The expected output is every entry, copied exactly.
*****
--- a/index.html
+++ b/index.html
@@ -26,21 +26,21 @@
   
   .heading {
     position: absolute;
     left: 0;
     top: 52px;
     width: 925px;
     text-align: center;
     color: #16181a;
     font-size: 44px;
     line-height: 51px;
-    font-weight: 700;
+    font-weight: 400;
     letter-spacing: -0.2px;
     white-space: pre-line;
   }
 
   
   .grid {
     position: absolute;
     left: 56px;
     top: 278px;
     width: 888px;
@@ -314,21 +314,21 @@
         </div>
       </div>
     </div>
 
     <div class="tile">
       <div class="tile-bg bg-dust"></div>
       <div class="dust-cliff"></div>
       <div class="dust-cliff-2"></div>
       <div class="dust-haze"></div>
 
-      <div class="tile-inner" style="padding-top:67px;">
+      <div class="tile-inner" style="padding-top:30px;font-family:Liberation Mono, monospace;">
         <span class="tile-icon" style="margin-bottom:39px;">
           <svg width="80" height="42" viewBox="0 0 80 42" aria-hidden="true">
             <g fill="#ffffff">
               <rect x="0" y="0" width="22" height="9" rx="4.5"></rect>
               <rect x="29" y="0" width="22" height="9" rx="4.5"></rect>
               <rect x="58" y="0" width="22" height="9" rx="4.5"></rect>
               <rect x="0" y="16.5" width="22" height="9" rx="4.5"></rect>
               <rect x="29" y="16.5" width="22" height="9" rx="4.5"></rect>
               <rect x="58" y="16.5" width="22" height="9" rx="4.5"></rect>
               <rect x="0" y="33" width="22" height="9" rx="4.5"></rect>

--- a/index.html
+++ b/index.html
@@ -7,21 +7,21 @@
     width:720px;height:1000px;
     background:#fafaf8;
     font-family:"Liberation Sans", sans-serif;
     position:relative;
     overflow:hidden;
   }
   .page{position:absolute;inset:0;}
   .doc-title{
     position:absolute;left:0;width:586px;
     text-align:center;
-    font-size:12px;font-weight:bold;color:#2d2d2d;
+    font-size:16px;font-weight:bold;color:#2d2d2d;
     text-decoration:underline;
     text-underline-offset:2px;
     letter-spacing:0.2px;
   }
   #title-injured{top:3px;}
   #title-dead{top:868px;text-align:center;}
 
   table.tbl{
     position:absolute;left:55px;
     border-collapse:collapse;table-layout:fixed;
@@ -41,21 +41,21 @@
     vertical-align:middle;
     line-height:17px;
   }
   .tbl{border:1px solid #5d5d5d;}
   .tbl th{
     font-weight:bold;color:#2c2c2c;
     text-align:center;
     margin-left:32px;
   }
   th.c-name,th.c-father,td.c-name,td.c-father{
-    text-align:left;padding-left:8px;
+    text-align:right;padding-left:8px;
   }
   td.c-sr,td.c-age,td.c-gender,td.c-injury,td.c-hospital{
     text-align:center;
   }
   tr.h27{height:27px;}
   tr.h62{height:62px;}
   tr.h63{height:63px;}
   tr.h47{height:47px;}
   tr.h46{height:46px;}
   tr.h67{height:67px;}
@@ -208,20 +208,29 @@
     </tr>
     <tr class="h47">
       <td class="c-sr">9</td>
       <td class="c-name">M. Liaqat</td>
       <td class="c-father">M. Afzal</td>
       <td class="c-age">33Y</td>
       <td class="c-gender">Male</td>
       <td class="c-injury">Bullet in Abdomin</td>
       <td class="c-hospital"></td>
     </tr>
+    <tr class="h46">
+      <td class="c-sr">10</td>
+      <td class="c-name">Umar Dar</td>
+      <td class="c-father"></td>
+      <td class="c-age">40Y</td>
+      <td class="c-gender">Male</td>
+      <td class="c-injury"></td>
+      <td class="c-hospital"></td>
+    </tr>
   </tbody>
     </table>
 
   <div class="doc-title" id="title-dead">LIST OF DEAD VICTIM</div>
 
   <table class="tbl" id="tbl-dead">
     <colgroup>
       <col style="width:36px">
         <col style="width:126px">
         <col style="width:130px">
*****
### Solution below
--- a/index.html
+++ b/index.html
@@ -26,21 +26,21 @@
   
   .heading {
     position: absolute;
     left: 0;
     top: 52px;
     width: 925px;
     text-align: center;
     color: #16181a;
     font-size: 44px;
     line-height: 51px;
-    font-weight: 700;
+    font-weight: 400;
     letter-spacing: -0.2px;
     white-space: pre-line;
   }
 
   
   .grid {
     position: absolute;
     left: 56px;
     top: 278px;
     width: 888px;
@@ -314,21 +314,21 @@
         </div>
       </div>
     </div>
 
     <div class="tile">
       <div class="tile-bg bg-dust"></div>
       <div class="dust-cliff"></div>
       <div class="dust-cliff-2"></div>
       <div class="dust-haze"></div>
 
-      <div class="tile-inner" style="padding-top:67px;">
+      <div class="tile-inner" style="padding-top:30px;font-family:Liberation Mono, monospace;">
         <span class="tile-icon" style="margin-bottom:39px;">
           <svg width="80" height="42" viewBox="0 0 80 42" aria-hidden="true">
             <g fill="#ffffff">
               <rect x="0" y="0" width="22" height="9" rx="4.5"></rect>
               <rect x="29" y="0" width="22" height="9" rx="4.5"></rect>
               <rect x="58" y="0" width="22" height="9" rx="4.5"></rect>
               <rect x="0" y="16.5" width="22" height="9" rx="4.5"></rect>
               <rect x="29" y="16.5" width="22" height="9" rx="4.5"></rect>
               <rect x="58" y="16.5" width="22" height="9" rx="4.5"></rect>
               <rect x="0" y="33" width="22" height="9" rx="4.5"></rect>

--- a/index.html
+++ b/index.html
@@ -7,21 +7,21 @@
     width:720px;height:1000px;
     background:#fafaf8;
     font-family:"Liberation Sans", sans-serif;
     position:relative;
     overflow:hidden;
   }
   .page{position:absolute;inset:0;}
   .doc-title{
     position:absolute;left:0;width:586px;
     text-align:center;
-    font-size:12px;font-weight:bold;color:#2d2d2d;
+    font-size:16px;font-weight:bold;color:#2d2d2d;
     text-decoration:underline;
     text-underline-offset:2px;
     letter-spacing:0.2px;
   }
   #title-injured{top:3px;}
   #title-dead{top:868px;text-align:center;}
 
   table.tbl{
     position:absolute;left:55px;
     border-collapse:collapse;table-layout:fixed;
@@ -41,21 +41,21 @@
     vertical-align:middle;
     line-height:17px;
   }
   .tbl{border:1px solid #5d5d5d;}
   .tbl th{
     font-weight:bold;color:#2c2c2c;
     text-align:center;
     margin-left:32px;
   }
   th.c-name,th.c-father,td.c-name,td.c-father{
-    text-align:left;padding-left:8px;
+    text-align:right;padding-left:8px;
   }
   td.c-sr,td.c-age,td.c-gender,td.c-injury,td.c-hospital{
     text-align:center;
   }
   tr.h27{height:27px;}
   tr.h62{height:62px;}
   tr.h63{height:63px;}
   tr.h47{height:47px;}
   tr.h46{height:46px;}
   tr.h67{height:67px;}
@@ -208,20 +208,29 @@
     </tr>
     <tr class="h47">
       <td class="c-sr">9</td>
       <td class="c-name">M. Liaqat</td>
       <td class="c-father">M. Afzal</td>
       <td class="c-age">33Y</td>
       <td class="c-gender">Male</td>
       <td class="c-injury">Bullet in Abdomin</td>
       <td class="c-hospital"></td>
     </tr>
+    <tr class="h46">
+      <td class="c-sr">10</td>
+      <td class="c-name">Umar Dar</td>
+      <td class="c-father"></td>
+      <td class="c-age">40Y</td>
+      <td class="c-gender">Male</td>
+      <td class="c-injury"></td>
+      <td class="c-hospital"></td>
+    </tr>
   </tbody>
     </table>
 
   <div class="doc-title" id="title-dead">LIST OF DEAD VICTIM</div>
 
   <table class="tbl" id="tbl-dead">
     <colgroup>
       <col style="width:36px">
         <col style="width:126px">
         <col style="width:130px">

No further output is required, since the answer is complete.